### Exercise goal
Copy each record exactly and skip its pictures.
┌──
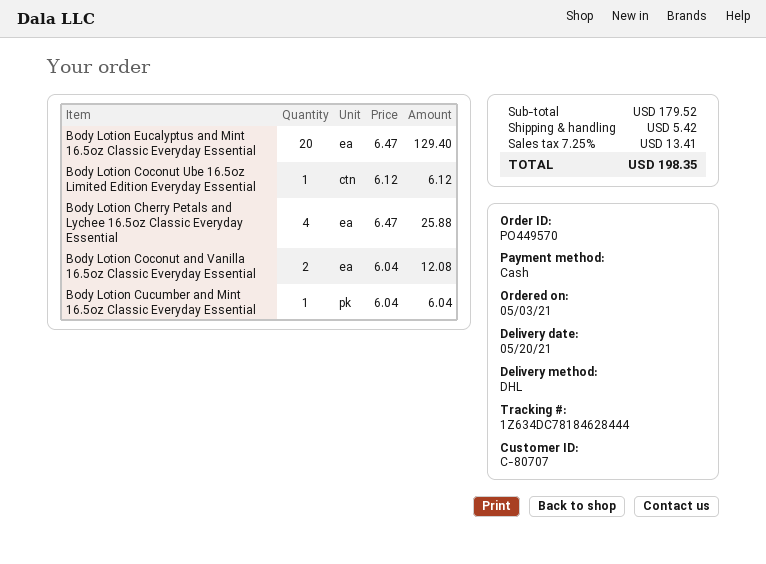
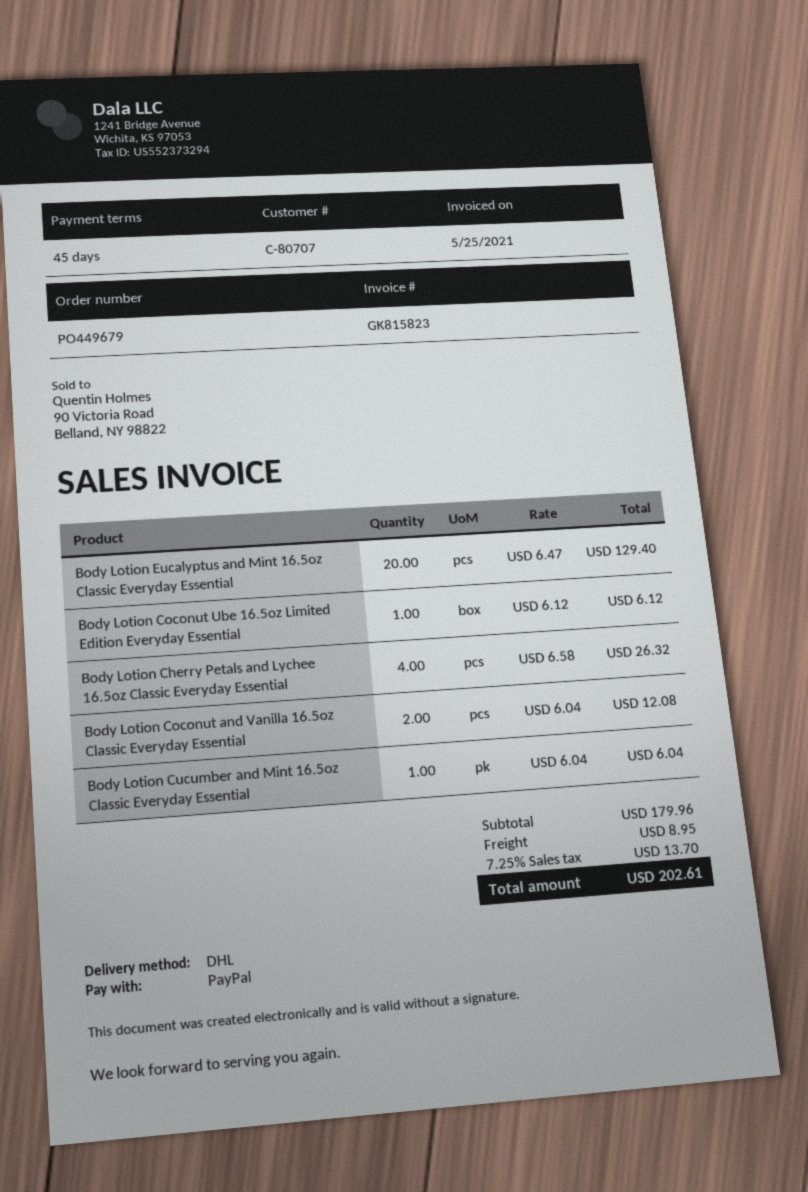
order number: PO449570 -> PO449679
payment method: cash -> PayPal
Body Lotion Cherry Petals and Lychee 16.5oz Classic Everyday Essential: 4 x 6.47 = 25.88 -> 4 x 6.58 = 26.32
subtotal: 179.52 -> 179.96
shipping: 5.42 -> 8.95
tax: 7.25% = 13.41 -> 7.25% = 13.70
total: 198.35 -> 202.61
└──
### Written reply
order number: PO449570 -> PO449679
payment method: cash -> PayPal
Body Lotion Cherry Petals and Lychee 16.5oz Classic Everyday Essential: 4 x 6.47 = 25.88 -> 4 x 6.58 = 26.32
subtotal: 179.52 -> 179.96
shipping: 5.42 -> 8.95
tax: 7.25% = 13.41 -> 7.25% = 13.70
total: 198.35 -> 202.61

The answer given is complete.